Two levers buy runway on a single node. Quantization compresses vectors by splitting them into sub-vectors and clustering each — product quantization can cut memory by roughly 90%, at a recall cost you should measure rather than assume. Disk-based indexes like DiskANN keep most of the index on SSD and trade RAM for a few extra reads per query. If a compressed or disk-backed index fits your latency budget, you have just avoided the hardest class of bug in this whole space: a distributed one.

When you do distribute, the routing decision splits into two honest options, and picking between them is the scaling problem.

Scatter-gather shards randomly (or by hash), then sends every query to every shard. Each shard returns its local top-k; a coordinator merges them into a global top-k. Recall is as high as it gets — nothing was skipped — but every node does work on every query, so latency and cost climb with shard count. You bought parallelism and paid for it with fan-out.

Centroid routing clusters the whole dataset into coarse regions, assigns each region to a shard, and sends a query only to the shards whose centroids are nearest it. Now a query touches a handful of shards instead of all of them, which is dramatically cheaper. The catch is exactly the geometry problem again: if a true neighbor happened to land just across a cluster boundary, in a shard you didn't query, you never see it. Recall becomes a function of how many shards you're willing to probe.

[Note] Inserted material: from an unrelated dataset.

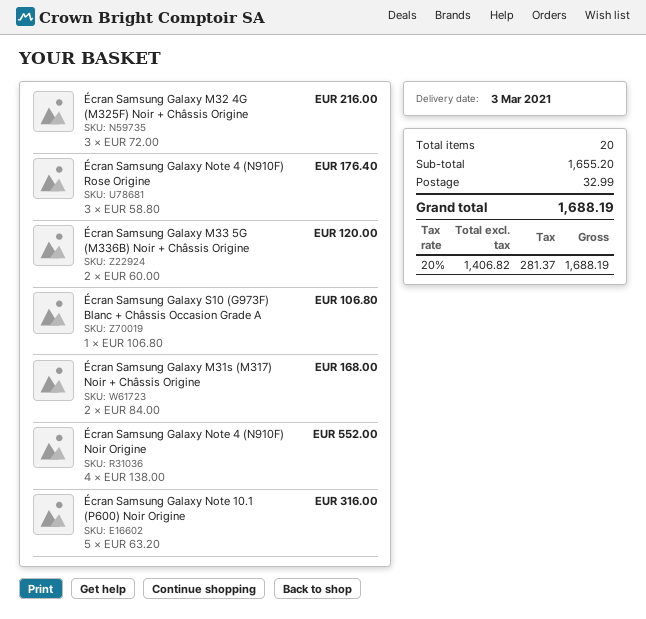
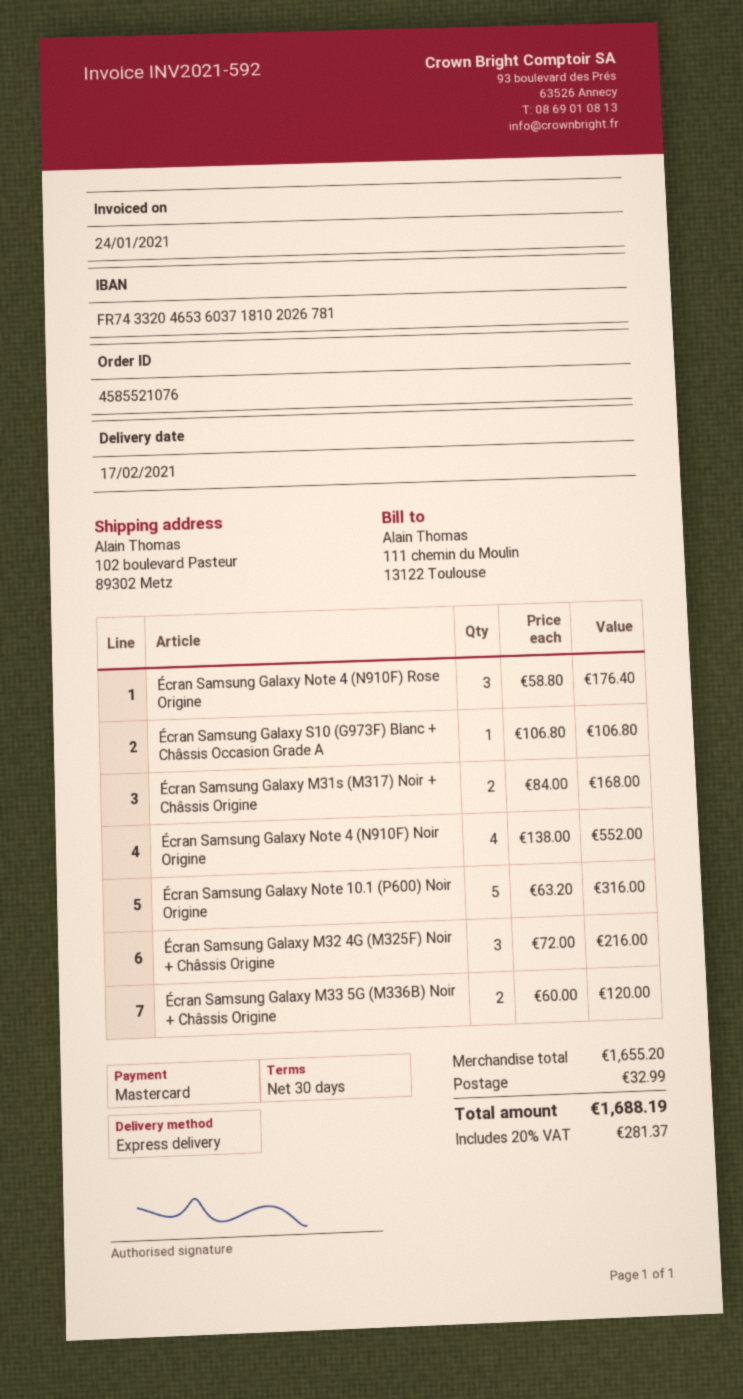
delivery date: 2021-03-03 -> 2021-02-17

You do not scale a vector database by storing more vectors. You scale it by deciding how many shards each query is allowed to skip — and recall is the bill for skipping them.

This is why Milvus, Qdrant, and Weaviate look different under the hood even when their APIs feel similar. Milvus separates compute and storage and shards a collection into segments across index nodes, with proxies routing and aggregating; Qdrant does automatic sharding and replication with Raft-based consensus and configurable replication factors; Weaviate builds its segment index in memory per shard. They are different answers to split, route, aggregate — not different products solving different problems. (If you're still choosing one, that's a separate comparison.)

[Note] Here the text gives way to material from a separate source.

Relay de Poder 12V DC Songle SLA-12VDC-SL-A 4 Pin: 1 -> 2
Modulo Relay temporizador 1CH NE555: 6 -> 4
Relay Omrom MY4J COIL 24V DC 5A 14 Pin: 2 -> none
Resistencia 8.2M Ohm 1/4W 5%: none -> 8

Recall, latency, cost — pick two, honestly#

The uncomfortable truth is that distributed vector search is an optimization problem over a triangle: recall, latency, cost. Wider search (more shards probed, larger ef, more replicas) buys recall and spends latency and money. Tighter routing buys latency and money and spends recall. There is no configuration that maximizes all three, and any vendor claiming otherwise is quietly holding one of them fixed.

Two consequences fall out of that:

The teams that scale vector search well aren't the ones with the most nodes. They're the ones who know, for every query, which shards they are choosing not to search — and exactly what recall that choice costs them.